By Jason Van Dyke, 32° Special Assistant (Administration)
Photo: Ill. Arturo de Hoyos, 33°, Grand Cross, talks with members of the Valley Of Asheville, North Carolina’s Master Craftsman study group, which met despite the weather.
They assured me that snow in Asheville was rare. So I tried to escape Washington, D.C.—where we had the snowiest winter in recorded history—to Asheville, only to find seven inches of the same accursed stuff. Fortunately for me, while the city of Asheville was cold and snowy, the Valley of Asheville was hot and alive with Masonic education.
It all started about a year ago when Bro. Scott Traxler, KCCH, visited the House of the Temple. Scott has the energy and posture that identify him as a typical military man, a retired Sergeant Major in the Army to be precise. But Scott is not typical—most Sergeant Majors don’t have a handful of master’s degrees and a Ph.D.!
After touring the building, he stopped by my office to have a quick chat about the Master Craftsman Program and to float a couple of ideas he had. Our “quick chat” lasted over an hour.
Inside and outside of the military, Scott was a teacher by trade, and it turned out he and I had been thinking about the future of Scottish Rite in the same way – that Masonic Education was the key to retaining and providing value to our membership. More specifically, we agreed that the social nature of the Scottish Rite made group study essential to those goals. After our meeting, Scott went back to Asheville, and I got busy with other things.
Scott had not forgotten our conversation, though. And soon after, while at a Masonic event in North Carolina, he bumped into Ill. Bill Brunk, SGIG in North Carolina. Scott explained his vision for Scottish Rite Education and was promptly appointed the Orient Education Director. In true form, Scott immediately set up a Master Craftsman group study program in the Valley of Asheville.

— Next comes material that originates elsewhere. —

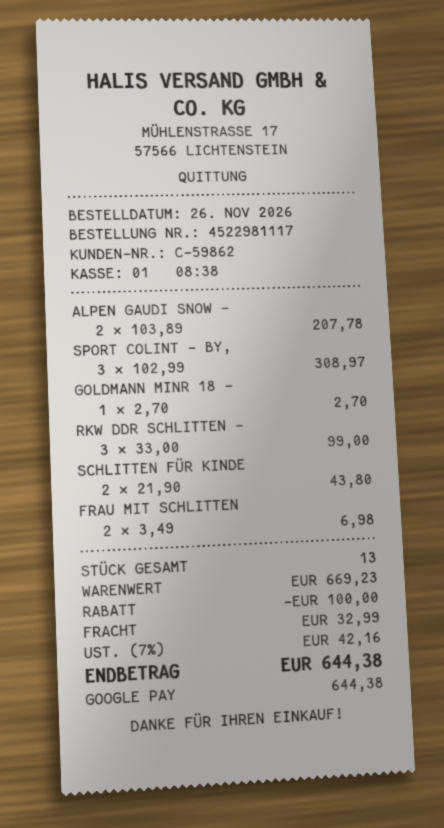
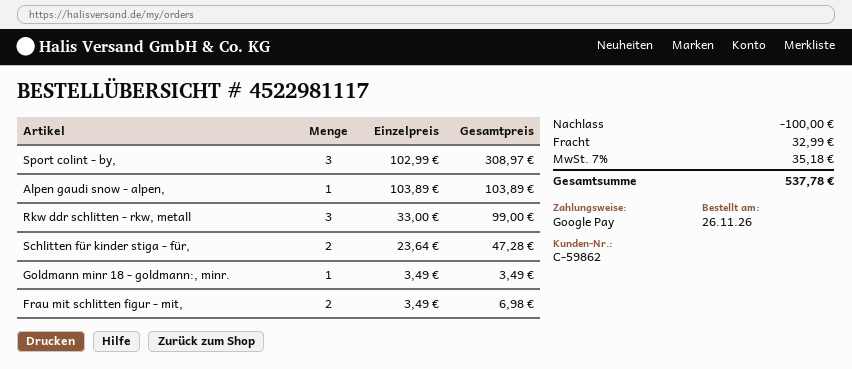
ALPEN GAUDI SNOW -: 2 x 103.89 = 207.78 -> 1 x 103.89 = 103.89
GOLDMANN MINR 18 -: 1 x 2.70 = 2.70 -> 1 x 3.49 = 3.49
SCHLITTEN FÜR KINDE: 2 x 21.90 = 43.80 -> 2 x 23.64 = 47.28
tax: 7% = 42.16 -> 7% = 35.18
total: 644.38 -> 537.78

His initial class was of about 20 brothers and, interestingly, a bunch of “auditors,” brothers that just showed up to listen and participate in the question and answers. There were young guys and new members as well as guys who had been around for years. They all wanted to learn more about their fraternity. Scott was confident about success, but he never expected this. He called me right away shared his experience.
So that brings us back to a snowy March 2nd when I went to Asheville to see him in action. I brought along Ill. Arturo de Hoyos, 33°, GC, the world famous scholar and Grand Archivist and Historian of the Supreme Council, to talk about Freemasonry with their class.

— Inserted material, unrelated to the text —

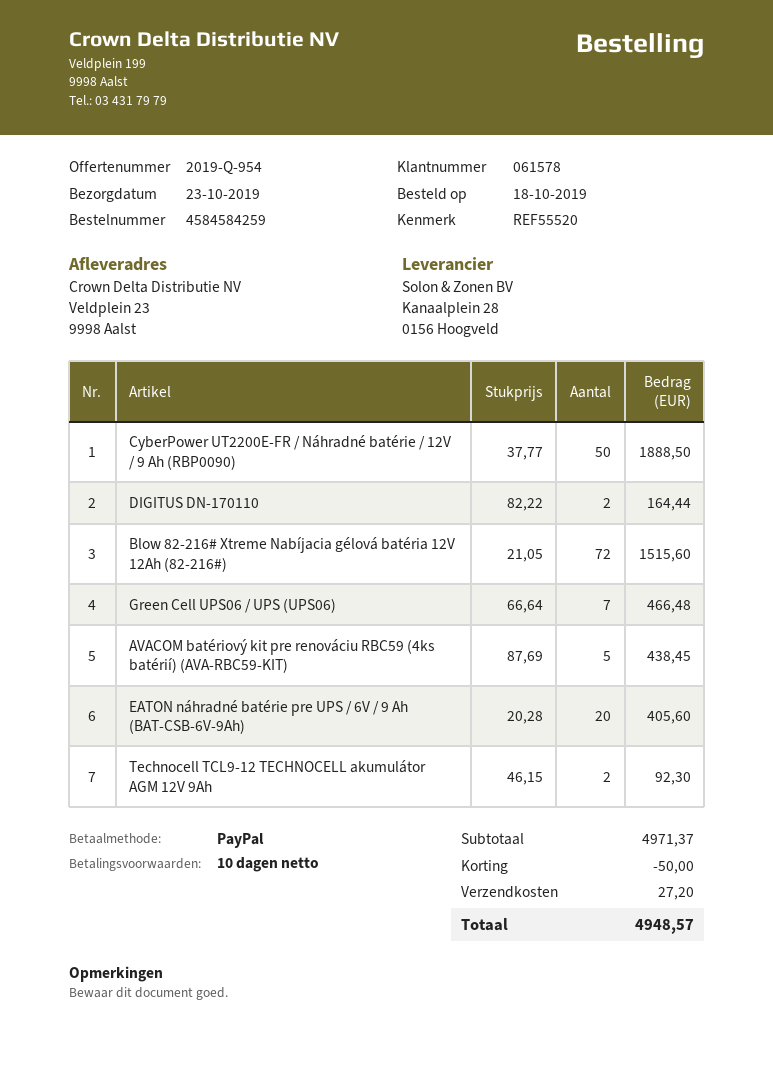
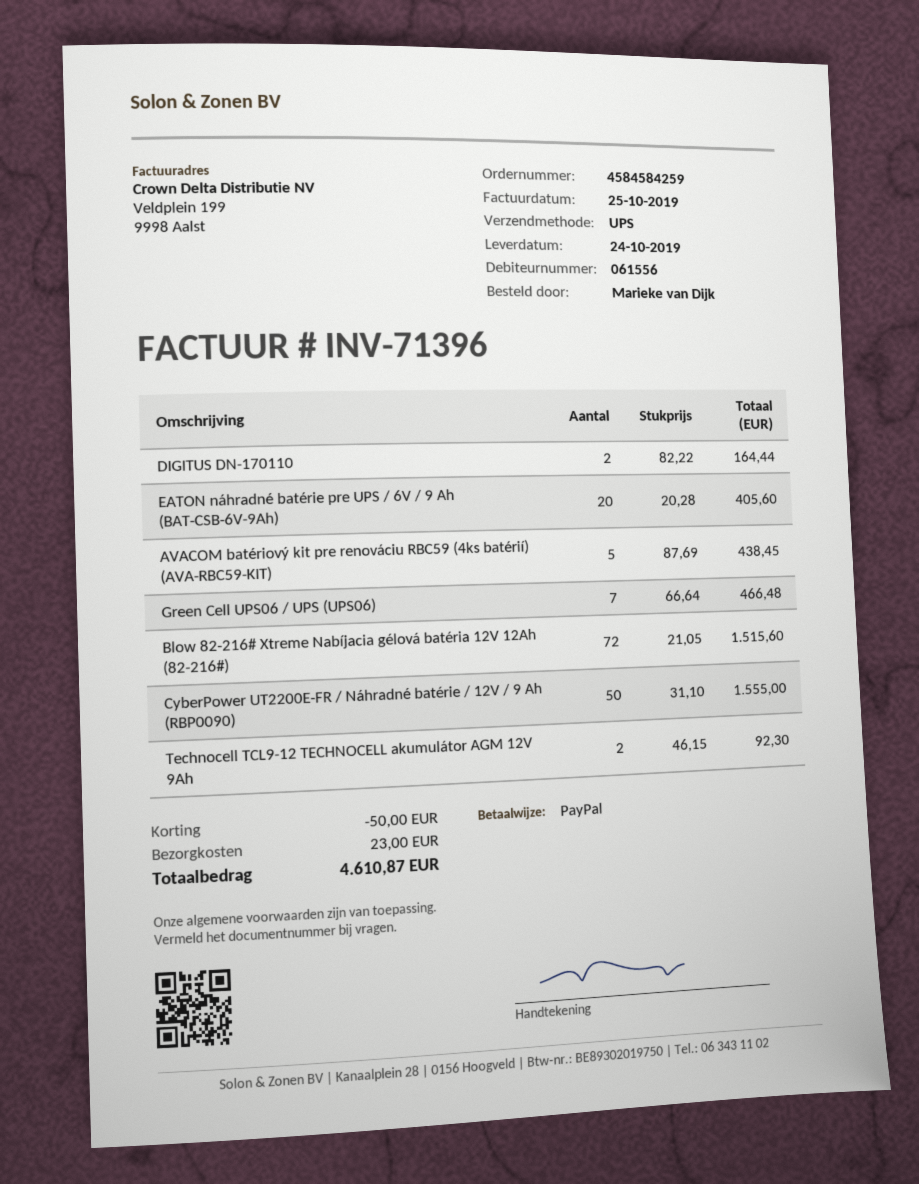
delivery date: 2019-10-23 -> 2019-10-24
customer number: 061578 -> 061556
CyberPower UT2200E-FR / Náhradné batérie / 12V / 9 Ah (RBP0090): 50 x 37.77 = 1888.50 -> 50 x 31.10 = 1555.00
shipping: 27.20 -> 23.00
total: 4948.57 -> 4610.87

At first, things looked grim for our meeting. The forecast had called for 3–4 inches of snow, but 7 inches was closer to the total. By the time we assembled for the Master Craftsman meeting, there were almost a dozen who had braved the snow and gloom of night.

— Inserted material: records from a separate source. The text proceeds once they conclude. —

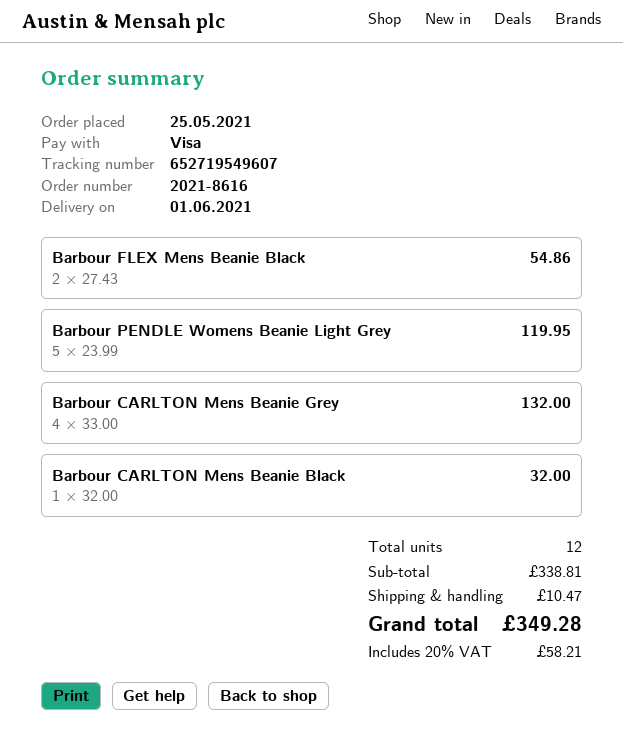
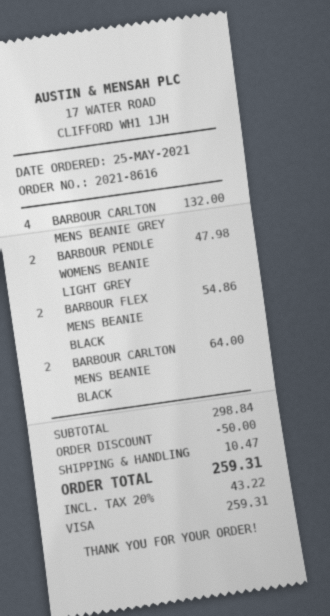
Barbour PENDLE Womens Beanie Light Grey: 5 for 119.95 -> 2 for 47.98
Barbour CARLTON Mens Beanie Black: 1 for 32.00 -> 2 for 64.00
subtotal: 338.81 -> 298.84
discount: none -> 50.00
tax: 20% = 58.21 -> 20% = 43.22
total: 349.28 -> 259.31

Scott carefully led the group through a quick lecture on the 32° and then introduced Ill. de Hoyos as the “visiting professor.”
Bro. Art gave a repeat performance for the regular Valley meeting that followed, and by this time our group had doubled. The discussion touched primarily on the history of our ritual and the circuitous route it took to Charleston, S.C., in 1801. We hardly noticed the time had gone past nine-o’clock; they were hungry for education and they weren’t going to waste such an opportunity.
The next morning, as I flew home with Art, we talked about what we had learned. We learned our Brethren really want knowledge, their pleas for additional light were real, and they would even drive through a snow storm to get it. And we learned that one leader can make a difference through his dedication and desire for that light, even if nature conspires against him.